Before-and-after change data:

● ● ● ● ●

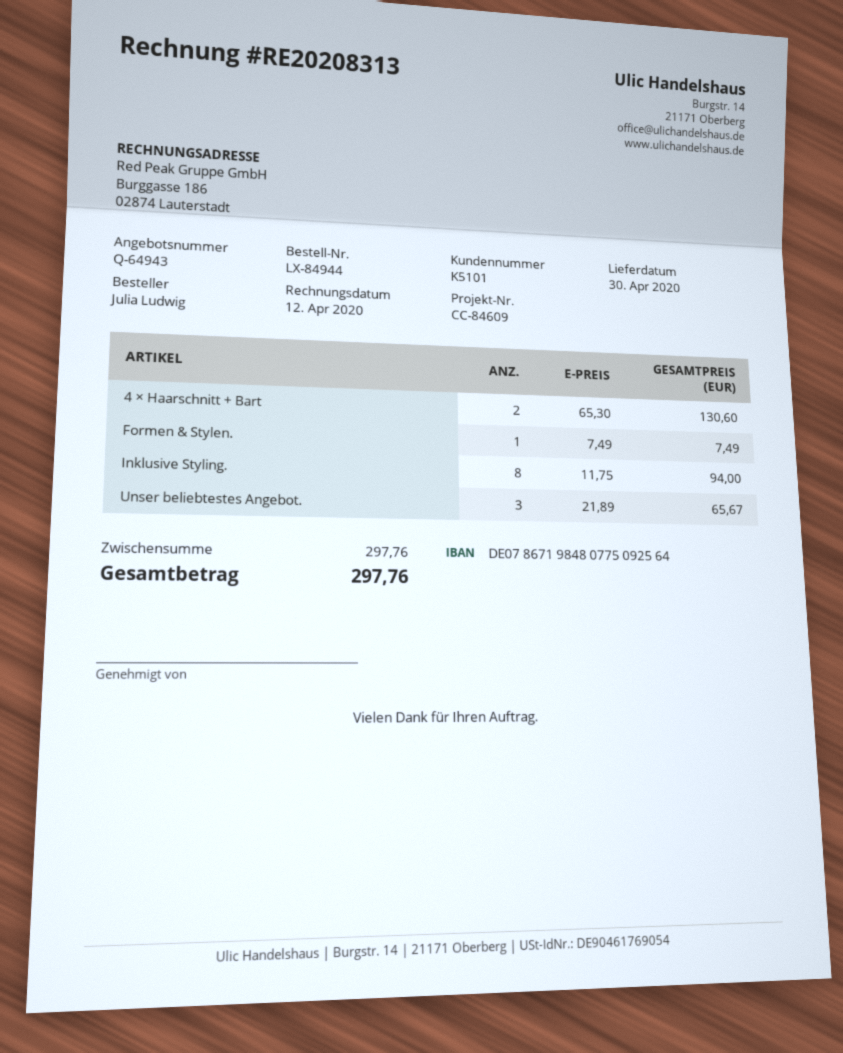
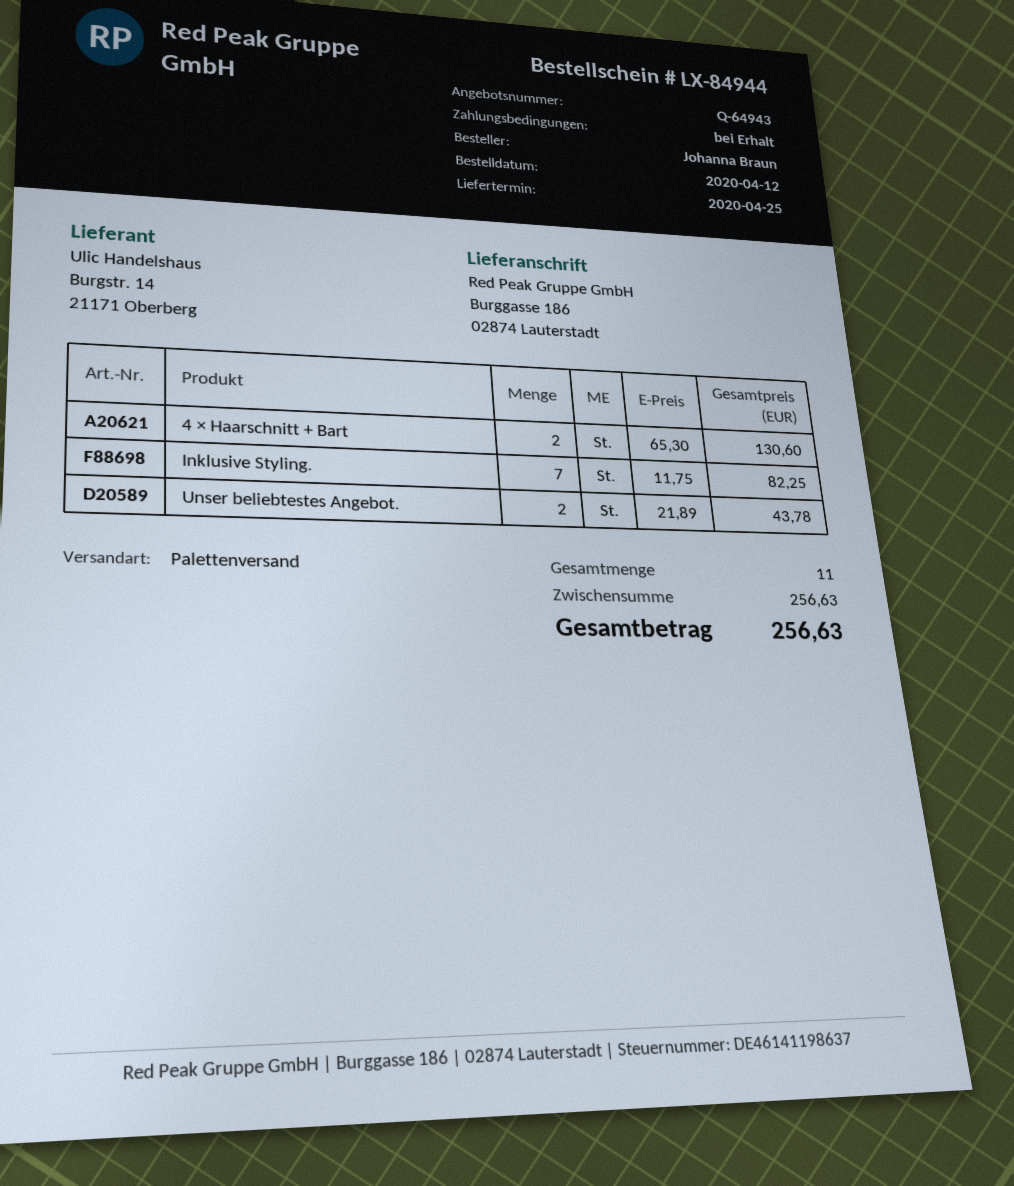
delivery date: 2020-04-30 -> 2020-04-25
ordered by: Julia Ludwig -> Johanna Braun
Formen & Stylen.: 1 x 7.49 = 7.49 -> none
Inklusive Styling.: 8 x 11.75 = 94.00 -> 7 x 11.75 = 82.25
Unser beliebtestes Angebot.: 3 x 21.89 = 65.67 -> 2 x 21.89 = 43.78
subtotal: 297.76 -> 256.63
total: 297.76 -> 256.63

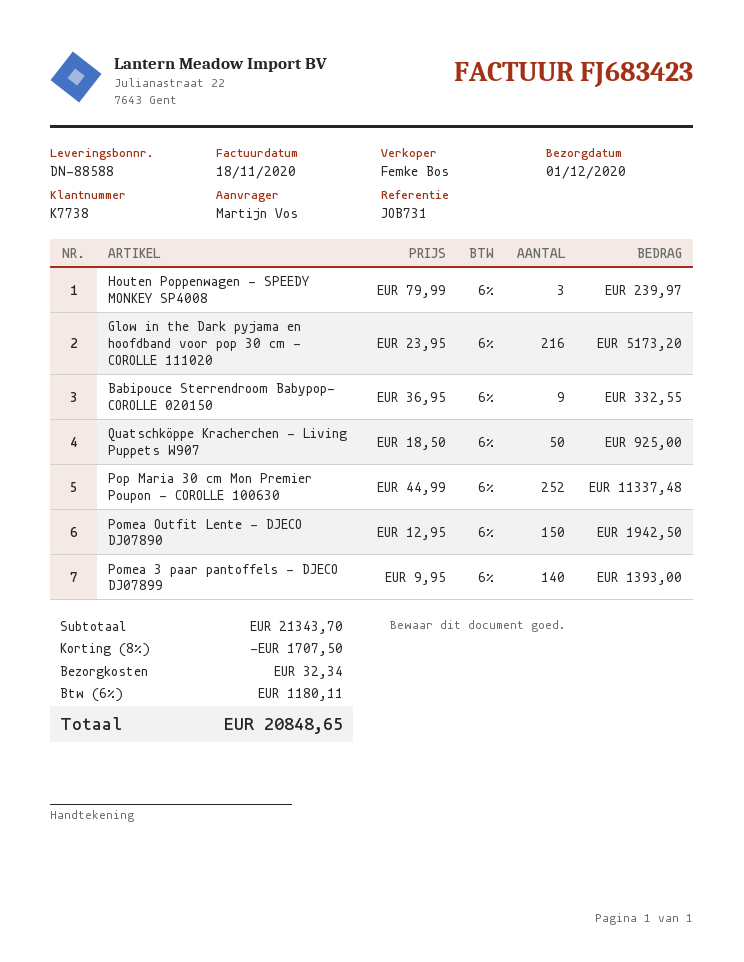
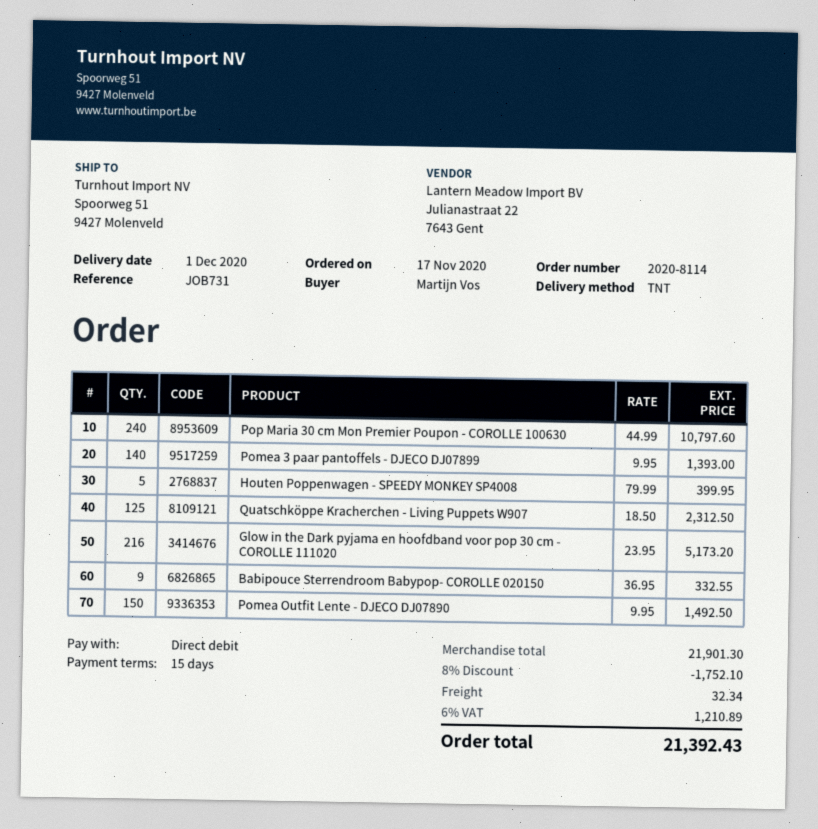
Houten Poppenwagen - SPEEDY MONKEY SP4008: 3 x 79.99 = 239.97 -> 5 x 79.99 = 399.95
Quatschköppe Kracherchen - Living Puppets W907: 50 x 18.50 = 925.00 -> 125 x 18.50 = 2312.50
Pop Maria 30 cm Mon Premier Poupon - COROLLE 100630: 252 x 44.99 = 11337.48 -> 240 x 44.99 = 10797.60
Pomea Outfit Lente - DJECO DJ07890: 150 x 12.95 = 1942.50 -> 150 x 9.95 = 1492.50
subtotal: 21343.70 -> 21901.30
discount: 8% = 1707.50 -> 8% = 1752.10
tax: 6% = 1180.11 -> 6% = 1210.89
total: 20848.65 -> 21392.43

● ● ● ● ●

◆ **HOW TO COMPLETE THIS TASK**
No picture is to be printed. Output exactly the lines above from the line containing "ordered by: Julia Ludwig -> Johanna Braun" through the line containing "subtotal: 21343.70 -> 21901.30".

◆ **ANSWER SPACE**
ordered by: Julia Ludwig -> Johanna Braun
Formen & Stylen.: 1 x 7.49 = 7.49 -> none
Inklusive Styling.: 8 x 11.75 = 94.00 -> 7 x 11.75 = 82.25
Unser beliebtestes Angebot.: 3 x 21.89 = 65.67 -> 2 x 21.89 = 43.78
subtotal: 297.76 -> 256.63
total: 297.76 -> 256.63

Houten Poppenwagen - SPEEDY MONKEY SP4008: 3 x 79.99 = 239.97 -> 5 x 79.99 = 399.95
Quatschköppe Kracherchen - Living Puppets W907: 50 x 18.50 = 925.00 -> 125 x 18.50 = 2312.50
Pop Maria 30 cm Mon Premier Poupon - COROLLE 100630: 252 x 44.99 = 11337.48 -> 240 x 44.99 = 10797.60
Pomea Outfit Lente - DJECO DJ07890: 150 x 12.95 = 1942.50 -> 150 x 9.95 = 1492.50
subtotal: 21343.70 -> 21901.30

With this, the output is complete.